Затем объединила их в один файл - all.fasta командой:
cat ACICJ.fasta AROAE.fasta HAEIN.fasta PARDP.fasta POLAQ.fasta ROSDO.fasta YERPE.fasta > prots.fasta
Поиск гомологов белка CLPX_ECOLI осуществлялся при помощи следующих команд:
makeblastdb -dbtype prot -in prots.fasta -out bac_db
blastp -query CLPX_ECOLI.fasta -num_threads 4 -db bac_db -evalue 0.001 -out blast_res.txt
Найдено 27 гомологов (для удобства объединила их последовательности в один файл).
Находки можно найти здесь.
Последовательности находок лежат тут.
Дерево было реконструировано программой FastME с параметрами: 'Gamma distributed rates across sites' — No,
'Starting tree' — BIONJ, 'No refinement', 100 бутстреп реплик.

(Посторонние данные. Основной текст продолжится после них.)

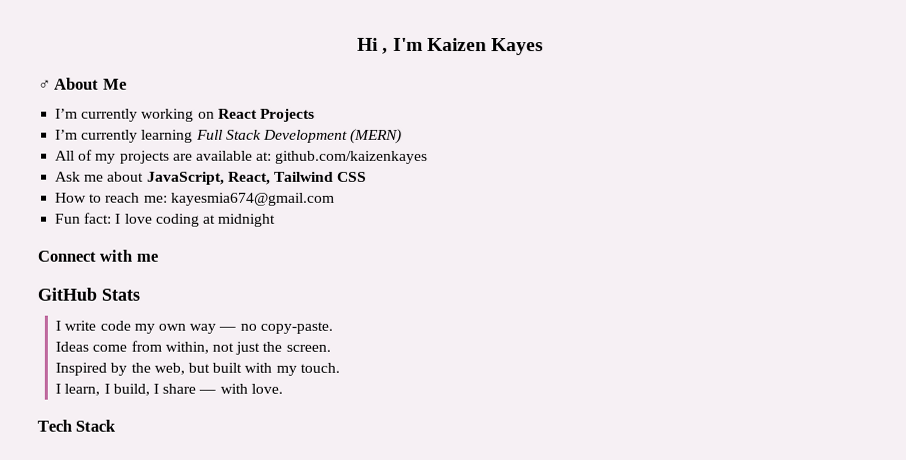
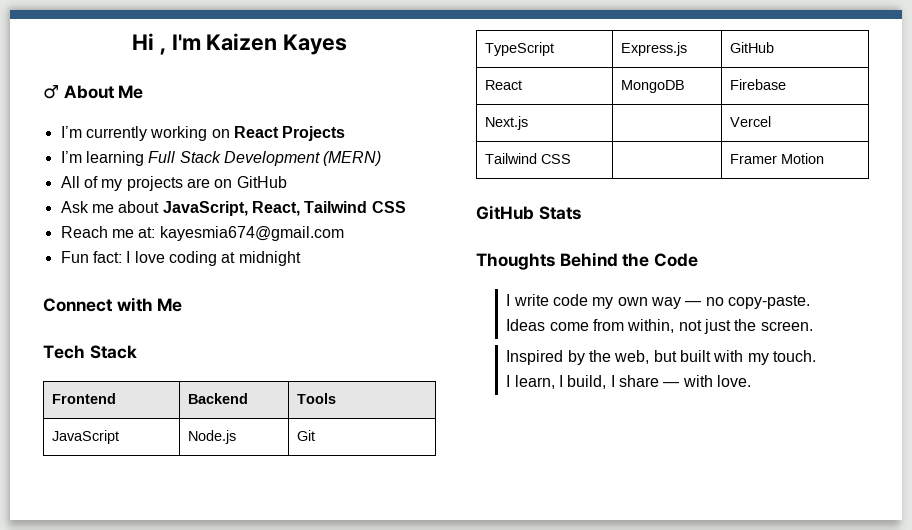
- I’m currently learning Full Stack Development (MERN)
+ I’m learning Full Stack Development (MERN)
- All of my projects are available at: github.com/kaizenkayes
+ All of my projects are on GitHub
- How to reach me: kayesmia674@gmail.com
+ Reach me at: kayesmia674@gmail.com
- Connect with me
+ Connect with Me
+ Tech Stack
+ Frontend | Backend | Tools
+ JavaScript | Node.js | Git
+ TypeScript | Express.js | GitHub
+ React | MongoDB | Firebase
+ Next.js | | Vercel
+ Tailwind CSS | | Framer Motion
  GitHub Stats
+ Thoughts Behind the Code
- Tech Stack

Newick формула тут.
По реконструкции мы нашли ортологов и паралогов.
Ортологи:
CLPX_PARPD и CLPX_ROSDO, CLPX_YERPE и CLPX_HAEIN, HSLU_ROSDO и HSLU_PARDP
Паралоги:
CLPX_ACICJ и A5FYD7_ACICJ, A1B8N4_PARDP и A1AY35_PARDP, A1BBJ2_PARDP и A1AZV8_PARDP
Сравним ортологические группы с эталонным деревом (Рис. 1). Во всех группах часть нетривиальных ветвей правильная, общая закономерность "ACICJ, PARDP, ROSDO против AROAE, POLAQ, YERPE, HAEIN" сохраняется.